Still, the NRA is better than nothing.
Theonlyspiral,
Do you have some statistical data Roderick?
Well, for example:
http://tinyurl.com/kmz3m4r
BerserkRL
December 11, 2013 @ 4:55 am
Doctor Memory,
despite the loss of that oh-so-important personal defensive technology, benighted, backward countries with effective bans on personal gun ownership somehow manage to totter along with substantially lower rates of crime, murder and violence than the united states.
It's true that there are plenty of countries (like the u.k.) with stricter gun laws than the u.s. that also have lower crime rates.
Yet it's also true that those countries (including the u.k.) generally also had lower crime rates than the u.s. before they enacted those stricter gun laws. Indeed crime rates have gone slightly up, not down, since the introduction of those laws.
That suggests that the difference in crime rates between the u.s. and the u.k. is not the result of different gun laws.
Guy,
The difference between guns and nukes is that there is ordinarily no way to use nukes purely defensively, without massive collateral damage. That is why private citizens shouldn't have them. That is also why governments (even if their existence were legitimate) also should't have them.
BerserkRL
December 11, 2013 @ 5:01 am
Yes, the Harvard study is interesting, but it doesn't make a good case for gun control. What it shows is that gun control laws have virtually no effect on the rate of homicides Their effects are almost entirely on suicide.
The difference between suicide and homicide, of course is that people have a right to commit suicide. Justifying gun control by appeal to the need to prevent suicide is grossly paternalistic. For those who are worried about preventing homicide, by contrast, the study offers no real support for gun control.
Ross
December 11, 2013 @ 3:43 pm
As I understand it, that's not true. Gun bans tended to preceed a temporary uptick in crime, not a permanent one.

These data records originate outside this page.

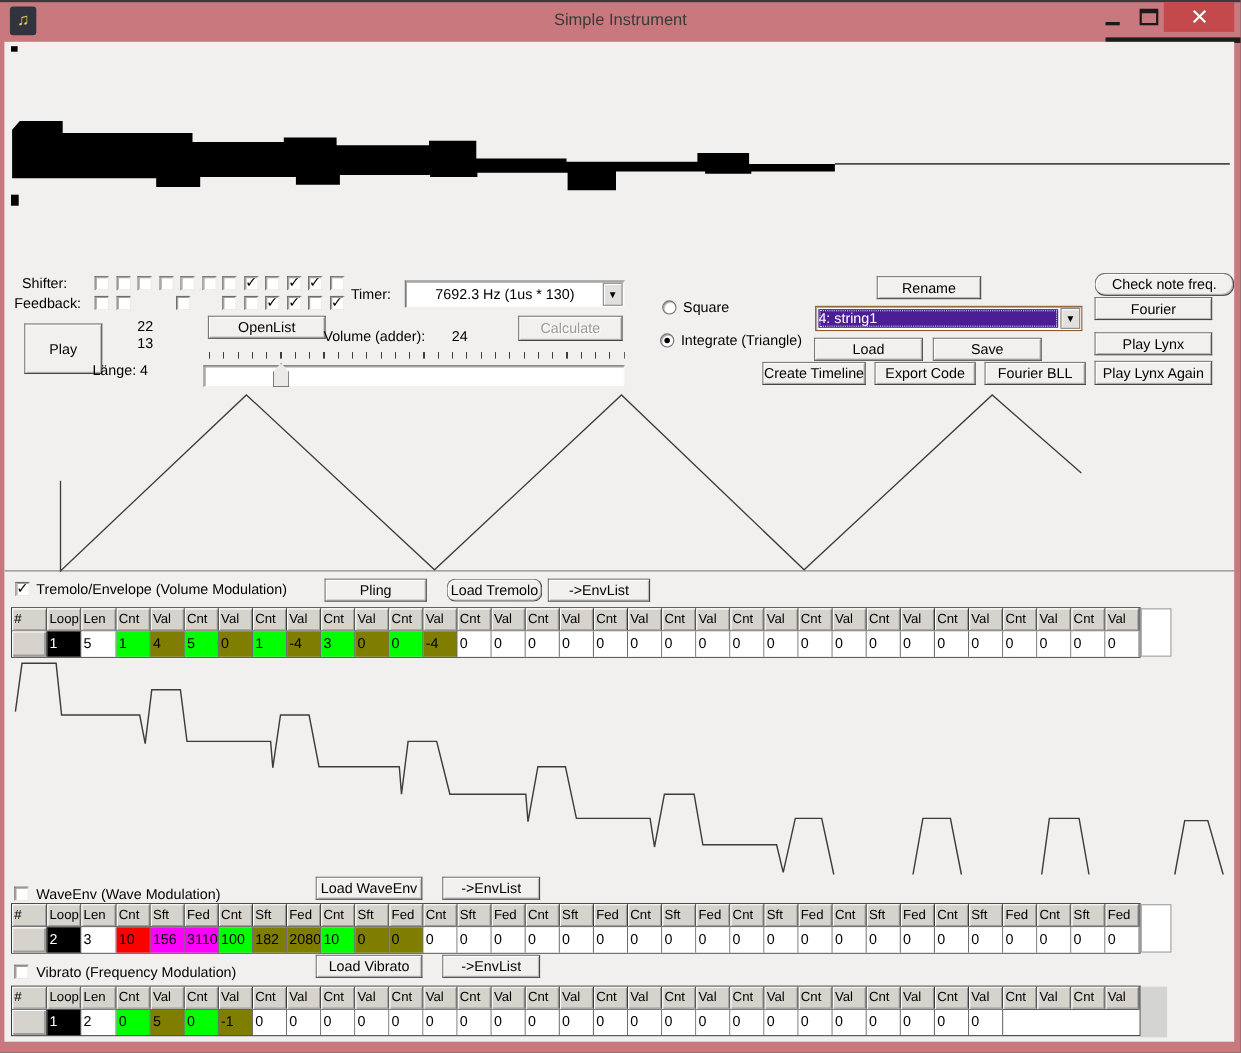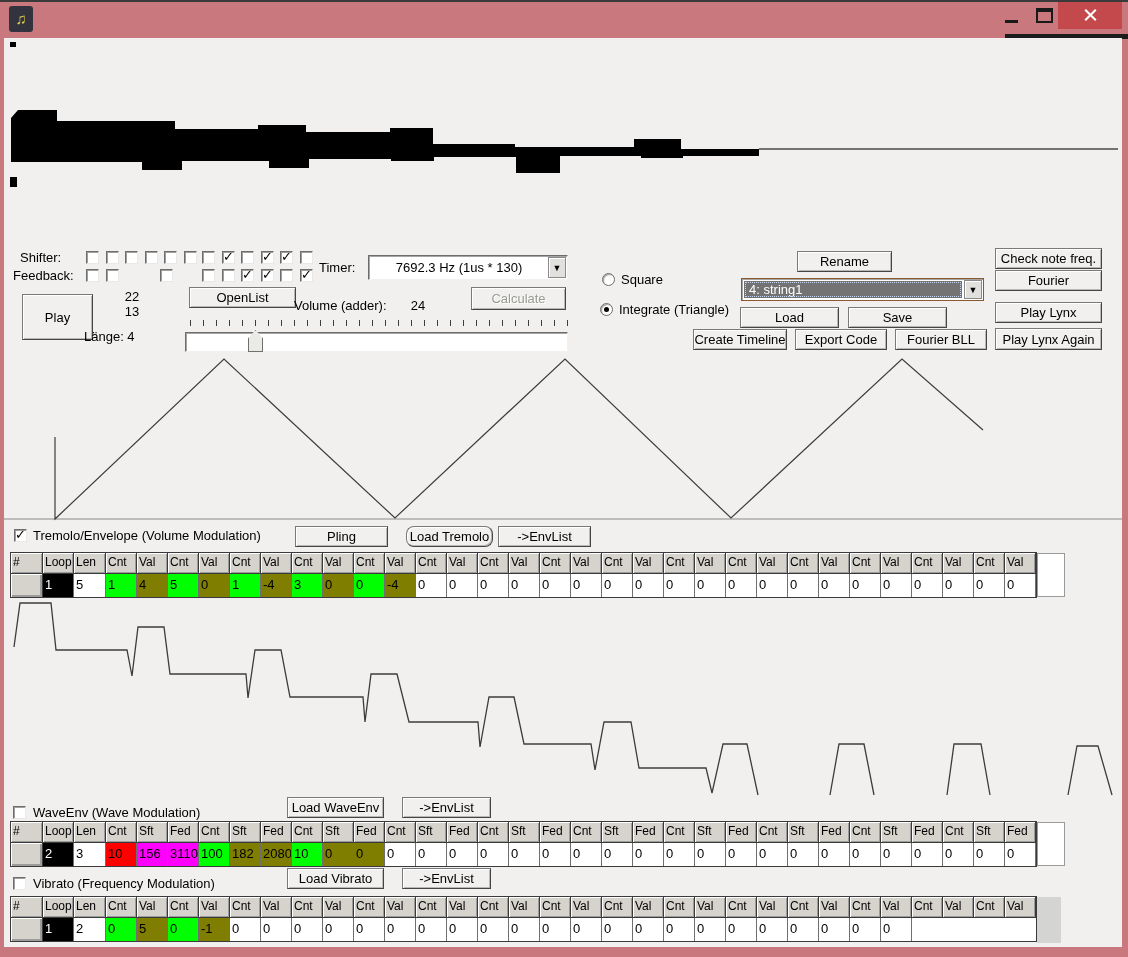--- a/index.html
+++ b/index.html
@@ -34,22 +34,22 @@
   .sunken{position:absolute;background:#ffffff;border:1px solid #6d6d6d;border-right-color:#f2f1ef;border-bottom-color:#f2f1ef;
     box-shadow:inset 1px 1px 0 #a5a5a5;}
   .combo-text{position:absolute;left:2px;top:2px;right:20px;bottom:2px;font-size:13px;line-height:19px;text-align:center;white-space:nowrap;overflow:hidden;}
   .combo-arrow{position:absolute;right:1px;top:1px;width:18px;bottom:1px;background:#e2e0dc;border:1px solid #8a8a8a;
     box-shadow:inset 1px 1px 0 #fff;display:flex;align-items:center;justify-content:center;font-size:9px;color:#000;}
   .groupbox{position:absolute;border:1px solid #b3b0aa;box-shadow:1px 1px 0 #ffffff,inset 1px 1px 0 #ffffff;}
   .legend{position:absolute;left:8px;top:-8px;background:#f1f0ee;padding:0 3px;font-size:13px;}
   .ticks{position:absolute;background:repeating-linear-gradient(to right,#3d3d3d 0 1px,transparent 1px 13px);}
   .thumb{position:absolute;background:#eceae7;border:1px solid #6f6f6f;
     clip-path:polygon(0 38%,50% 0,100% 38%,100% 100%,0 100%);}
-  .selcombo-inner{position:absolute;left:2px;top:2px;right:21px;bottom:2px;background:#737373;outline:1px dotted #c8d6f5;outline-offset:-2px;
-    color:#fff;font-size:13px;line-height:17px;padding-left:5px;white-space:nowrap;overflow:hidden;}
+  .selcombo-inner{position:absolute;left:2px;top:2px;right:21px;bottom:2px;background:#4c1d95;outline:1px dotted #c8d6f5;outline-offset:-2px;
+    color:#fff;font-size:13px;line-height:17px;padding-left:0;white-space:nowrap;overflow:hidden;}
 
   .envtable{position:absolute;width:max-content;border:1px solid #3a3a3a;background:#fff;}
   .trow{display:flex;}
   .thead{border-bottom:1px solid #3a3a3a;}
   .hcell{height:20px;background:#d6d3cd;border-right:1px solid #3a3a3a;
     box-shadow:inset 1px 1px 0 #ffffff,inset -1px -1px 0 #9c9c9c;
     font-size:12px;line-height:19px;padding-left:2px;overflow:hidden;}
   .dcell{height:23px;background:#fff;border-right:1px solid #6f6f6f;font-size:13px;line-height:21px;padding-left:2px;overflow:hidden;}
   .rowbtn{height:23px;background:#d6d3cd;border-right:1px solid #3a3a3a;
     box-shadow:inset 1px 1px 0 #ffffff,inset -2px -2px 0 #9c9c9c;}
@@ -64,20 +64,21 @@
   svg{display:block;}
 </style>
 </head>
 <body>
 
 <div class="window">
   <div class="topedge"></div>
 
   <div class="titlebar">
     <div class="appicon">♫</div>
+    <div class="title">Simple Instrument</div>
     <div class="mini"></div>
     <div class="maxi"></div>
     <div class="closebtn">
       <div class="xbar a"></div>
       <div class="xbar b"></div>
     </div>
   </div>
   <div class="darkstrip"></div>
 
   <div class="client"></div>
@@ -122,21 +123,21 @@
   <div class="sunken" style="left:741px;top:278px;width:243px;height:23px;border-color:#8a5a2e;">
     <div class="selcombo-inner">4: string1</div>
     <div class="combo-arrow">▼</div>
   </div>
   <div class="btn" style="left:740px;top:307px;width:99px;height:21px;">Load</div>
   <div class="btn" style="left:848px;top:307px;width:99px;height:21px;">Save</div>
   <div class="btn" style="left:693px;top:329px;width:94px;height:21px;">Create Timeline</div>
   <div class="btn" style="left:795px;top:329px;width:92px;height:21px;">Export Code</div>
   <div class="btn" style="left:895px;top:329px;width:92px;height:21px;">Fourier BLL</div>
 
-  <div class="btn" style="left:995px;top:248px;width:107px;height:21px;">Check note freq.</div>
+  <div class="btn" style="left:995px;top:248px;width:127px;height:21px;border-radius:10px;">Check note freq.</div>
   <div class="btn" style="left:995px;top:270px;width:107px;height:21px;">Fourier</div>
   <div class="btn" style="left:995px;top:302px;width:107px;height:21px;">Play Lynx</div>
   <div class="btn" style="left:995px;top:328px;width:107px;height:22px;">Play Lynx Again</div>
 
   <svg class="abs" style="left:4px;top:352px;" width="1120" height="172" viewBox="4 352 1120 172">
     <line x1="4" y1="519" x2="1122" y2="519" stroke="#8a8a8a" stroke-width="1"></line>
     <polyline fill="none" stroke="#3c3c3c" stroke-width="1.2" points="55,437 55,519 224,359 395,518 565,359 731,518 902,359 983,430"></polyline>
   </svg>
 
   <div class="cb on" style="left:14px;top:529px;"></div>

Which is kinda what you'd expect if the gun ban was motivated by a upward trend in crime rates — it's going up, they enact a ban, and the upward trend ends, but not immediately.
(At least, that's what I was told happened in Australia. Dunno about the others)
bbqplatypus318
December 12, 2013 @ 1:43 am
While I do agree with the broad scope of your argument (state paternalism is a bad idea), I would like to point out that suicide DOES leave victims other than the person who killed themselves (except in the rare cases where they leave no family or friends behind them).